Pourquoi ? Parce que Les Derniers Jedi est à Star Wars ce que Logan (de James Mangold) est à Marvel : le crépuscule des idoles, le recentrage sur l'essentiel d'une saga qui s'est perdue depuis longtemps : le retour au cinéma, celui qui fait rêver, celui qui jure par sa discipline artistique de la pellicule avant d'être un produit marketing absorbé dans le tout venant de cette franchise obèse.
Rian Johnson a fait un Star Wars absolument Star Warsien, le plus fidèle à son ADN original des épisodes fondateurs sans tomber dans le flashy putassier de références de celui de J.J Abrams (et je dis ça en aimant Le Réveil de la Force qui malgré ses qualités tombe dans l'hommage trop appuyé parfois gênant), et ça putain, c'est grand... Mais en plus de ça, par ses choix radicaux et par sa volonté d'un retour aux sources véritables et d'une envie de bousculer les conventions du blockbuster, Rian Johnson grâce à ses thèmes propres à lui, sa maîtrise de la caméra et de la composition des plans, son dosage personnel, sa photographie et sa direction artistique, son identité radicale de genre a fait des Derniers Jedi son film en tant qu'auteur et pas comme n'importe quel faiseur l'aurait fait en s'effaçant juste pour créer un produit qui donne aux fans ce qu'ils veulent voir.
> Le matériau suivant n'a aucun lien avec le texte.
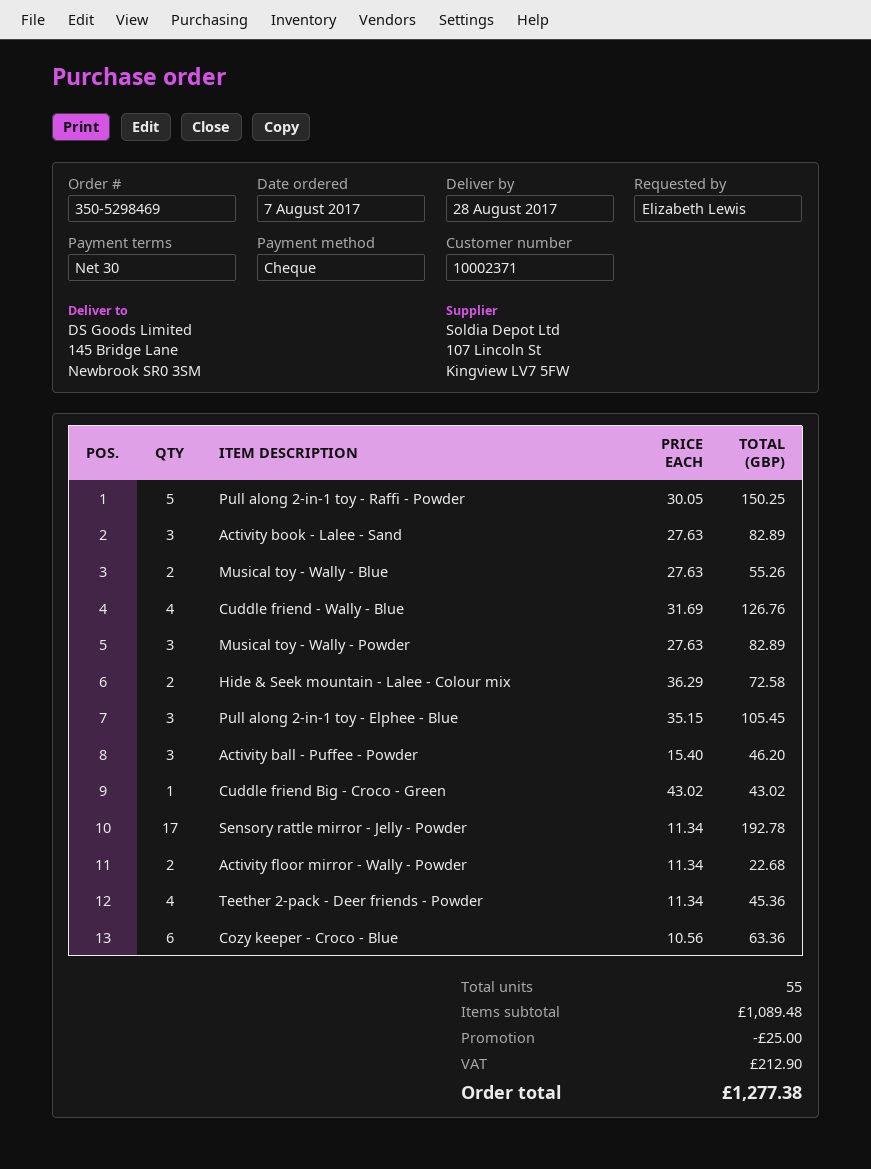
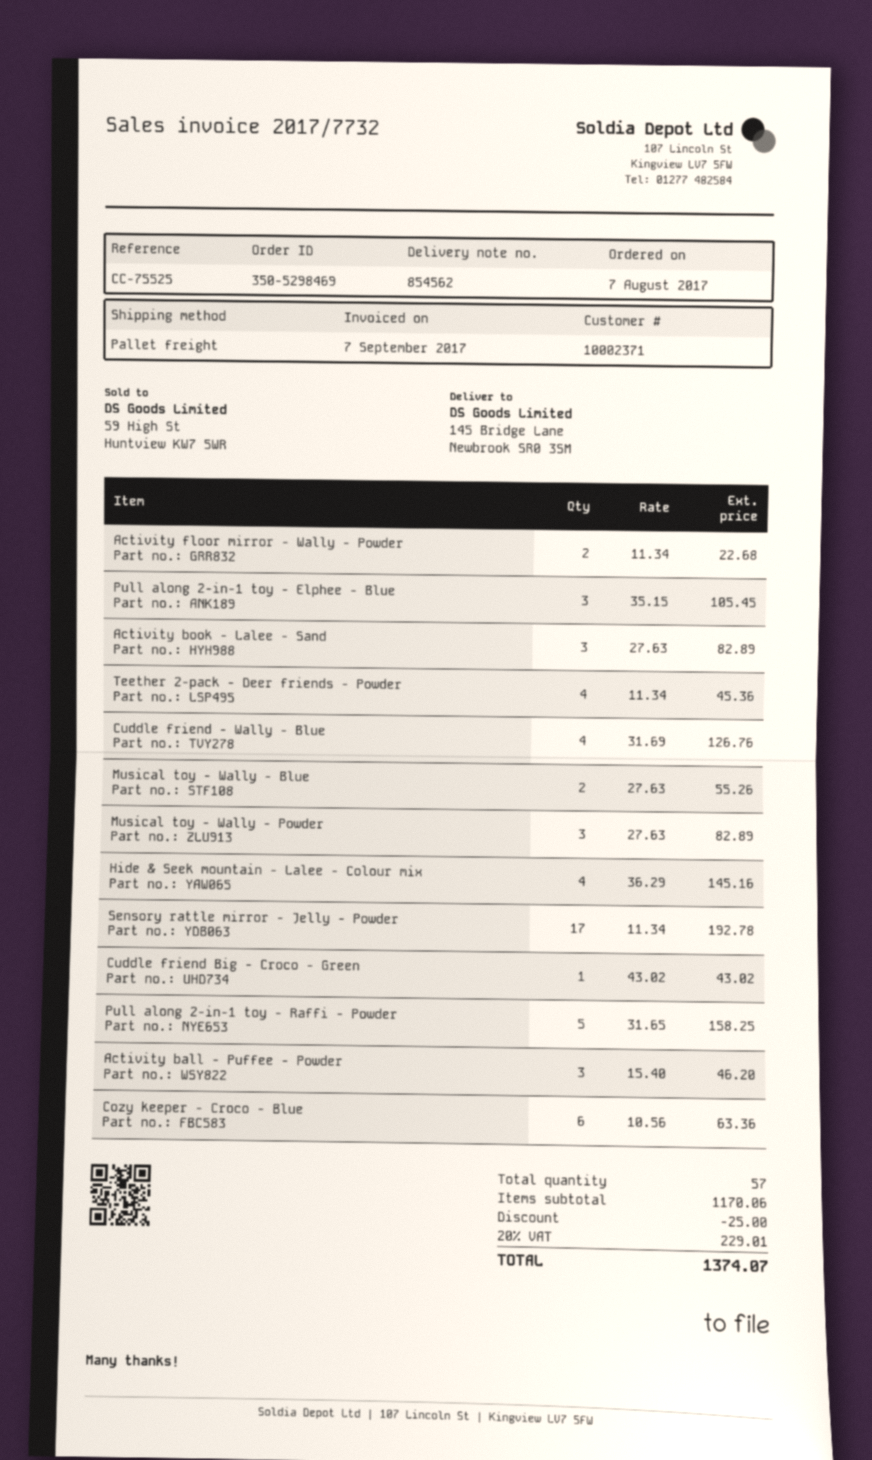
Pull along 2-in-1 toy - Raffi - Powder: 5 x 30.05 = 150.25 -> 5 x 31.65 = 158.25
Hide & Seek mountain - Lalee - Colour mix: 2 x 36.29 = 72.58 -> 4 x 36.29 = 145.16
total quantity: 55 -> 57
subtotal: 1089.48 -> 1170.06
tax: 212.90 -> 229.01
total: 1277.38 -> 1374.07

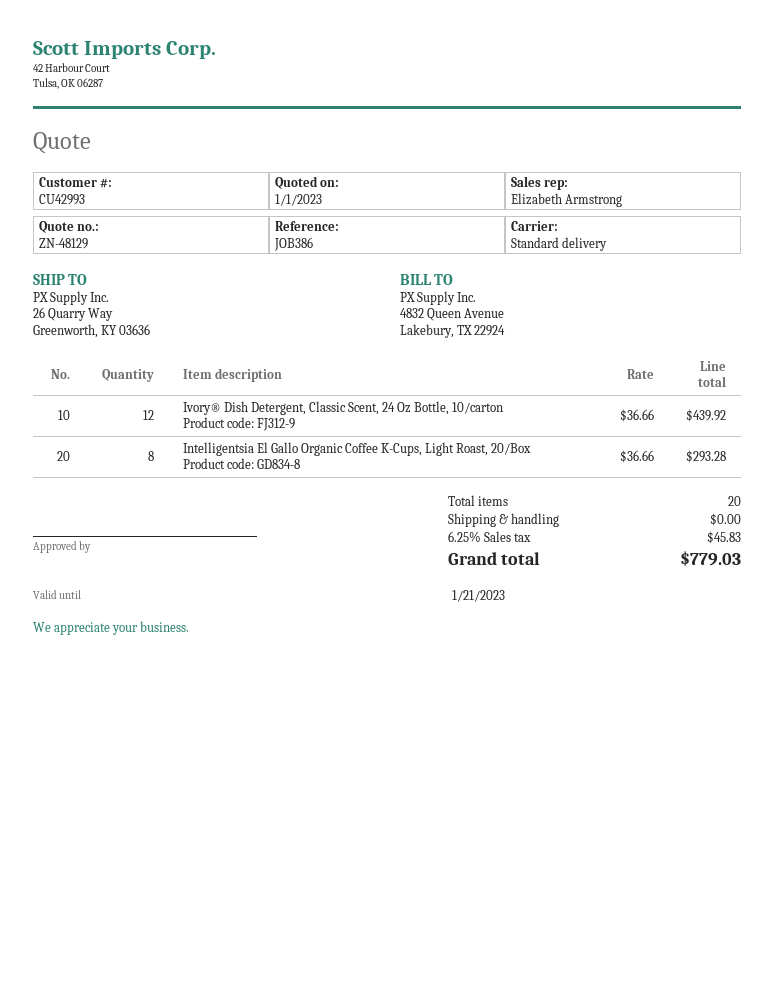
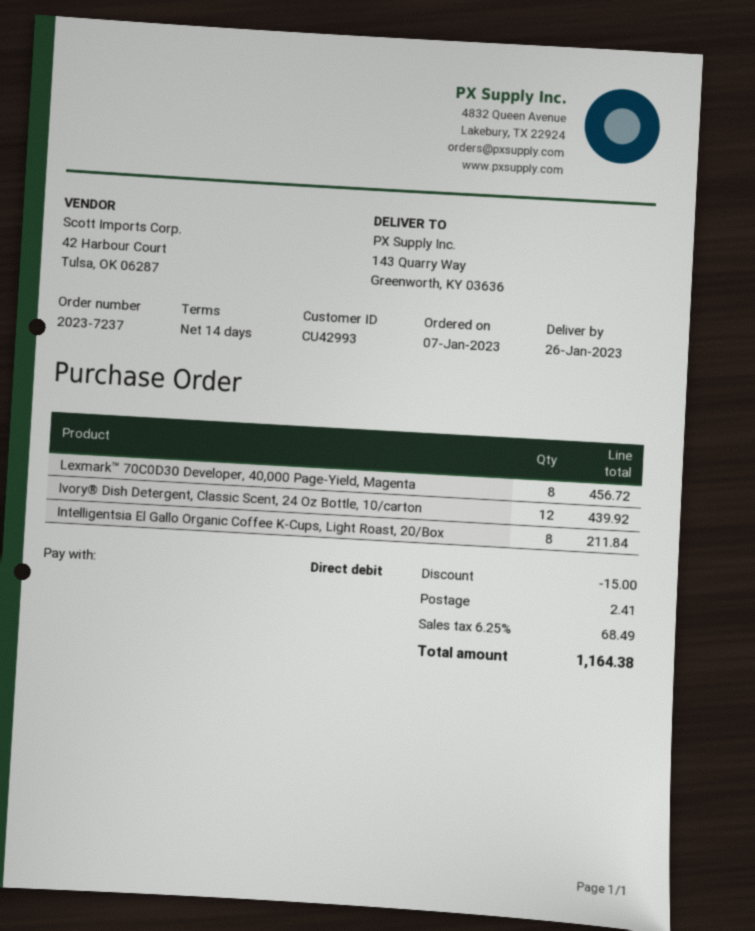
ship to: 26 Quarry Way, Greenworth, KY 03636 -> 143 Quarry Way, Greenworth, KY 03636
Intelligentsia El Gallo Organic Coffee K-Cups, Light Roast, 20/Box: 8 for 293.28 -> 8 for 211.84
Lexmark™ 70C0D30 Developer, 40,000 Page-Yield, Magenta: none -> 8 for 456.72
discount: none -> 15.00
shipping: 0.00 -> 2.41
tax: 6.25% = 45.83 -> 6.25% = 68.49
total: 779.03 -> 1164.38

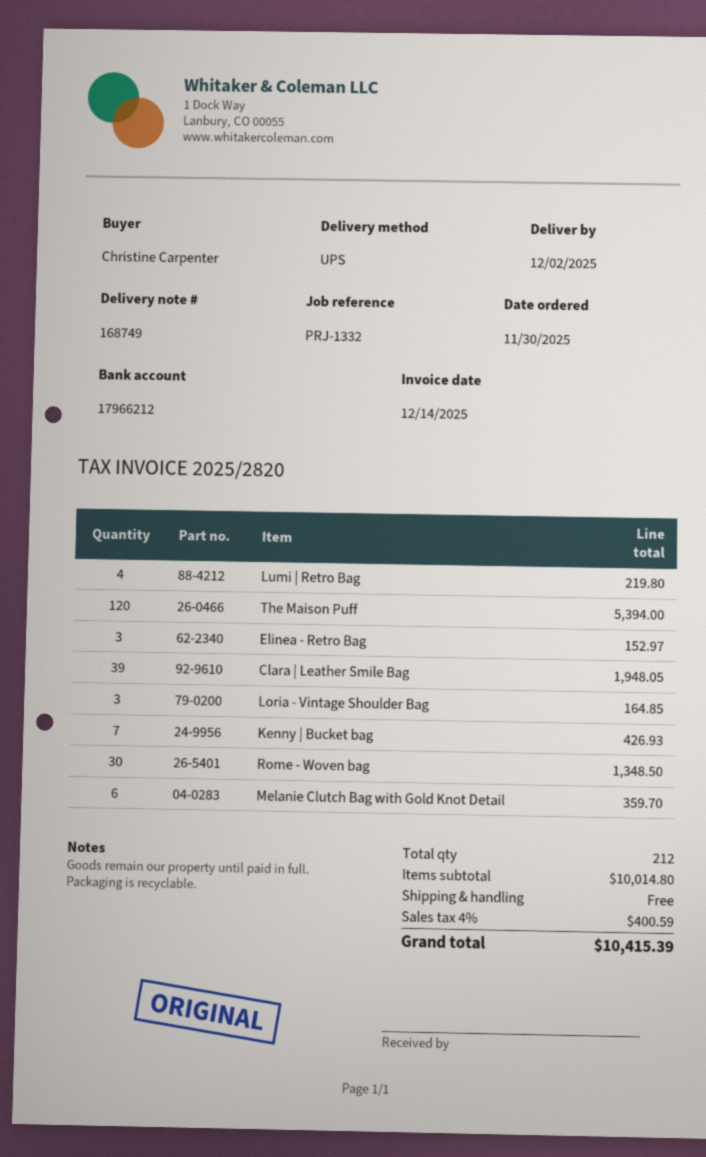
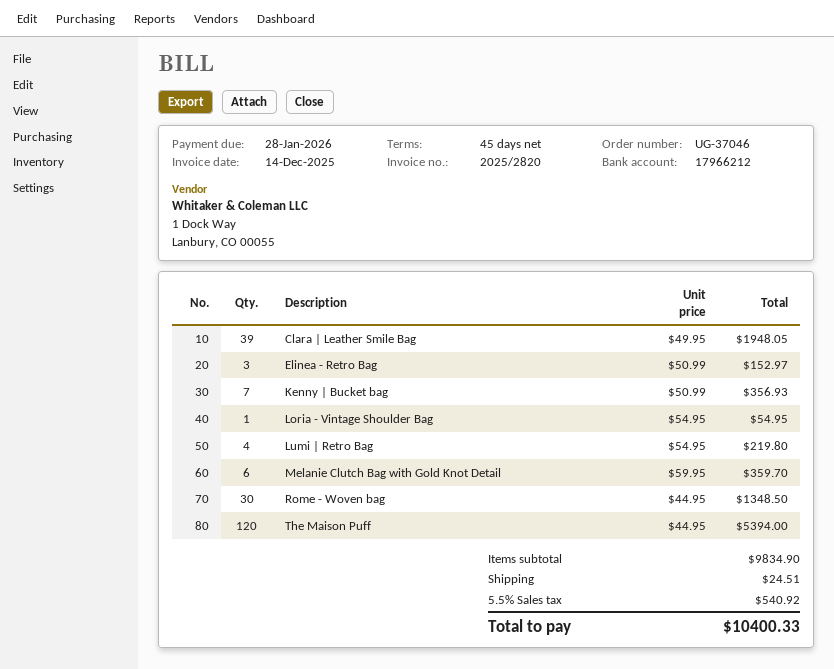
Loria - Vintage Shoulder Bag: 3 for 164.85 -> 1 for 54.95
Kenny | Bucket bag: 7 for 426.93 -> 7 for 356.93
subtotal: 10014.80 -> 9834.90
shipping: 0.00 -> 24.51
tax: 4% = 400.59 -> 5.5% = 540.92
total: 10415.39 -> 10400.33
Les Derniers Jedi n'est pas le Star Wars que tu voulais mais c'est celui dont on avait besoin, donc la saga avait besoin pour respirer et pousser les murs. Un vrai Star Wars pensé comme une pièce de cinéma, un film articulé autour de ses personnages, leurs sentiments, leurs doutes, à propos de la crise d'identité, leur humanité, une espèce d'histoire d'amour entre deux opposés avec la romance la plus tourmentée de la franchise.... un blockbuster réalisé avec le cœur et l'âme d'un film indépendant.
C'est là que le film prend des tournures inattendues à répétition, autant dans son utilisation de twists comme rythme respiratoire sur le modèle qui fait la renommée de son grand frère Abrams, car Rian a décidé de renouer avec la dérision dont savait faire preuve les films originaux. Ses intentions d'humour burlesques font autant mouche qu'elles n'agacent, reste qu'il me semble impossible de ne pas être admiratif devant l'audace de coller autant de doigts d'honneur au public, pour la plupart forcené et quasi-religieux, de cette licence.

J'adore comment Rian Johnson a reinjecté de la folie et de l'inconfortable dans ce film, ce n'était pas la suite consensuelle prévisible attendue et voulue par de nombreuses personnes et c'est pour ça que je l'aime autant. Ses intentions d'humour burlesques font autant mouche qu'elles n'agacent, reste qu'il me semble impossible de ne pas être admiratif devant l'audace de coller autant de doigts d'honneur au public, pour la plupart forcené et quasi-religieux, de cette licence. Rian, avant d'être cinéaste, est un fan et donc connaît très bien ce milieu et le comportement des gens qui y gravitent et c'est en sachant cela qu'il prend un plaisir très malin à la limite du sadisme de tourner en ridicule avec des réponses évasives ou des chemins tortueux de l'intrigue pour détruire tout l'imaginaire de théories souvent fumeuses, le tien, que tu t'étais construit en croyant naïvement tout deviner et faire ton propre Star Wars. Oui, toi, le grand fan, Les Derniers Jedi est un film qui t'emmerde salement et il sait à quel point tu grinces des dents mais surtout par ce biais il t'invite de manière, certes brute, à lâcher prise et accepter ce que l'on te donne d'un regard neuf. C'est une des choses qui le rend savoureux, en soi.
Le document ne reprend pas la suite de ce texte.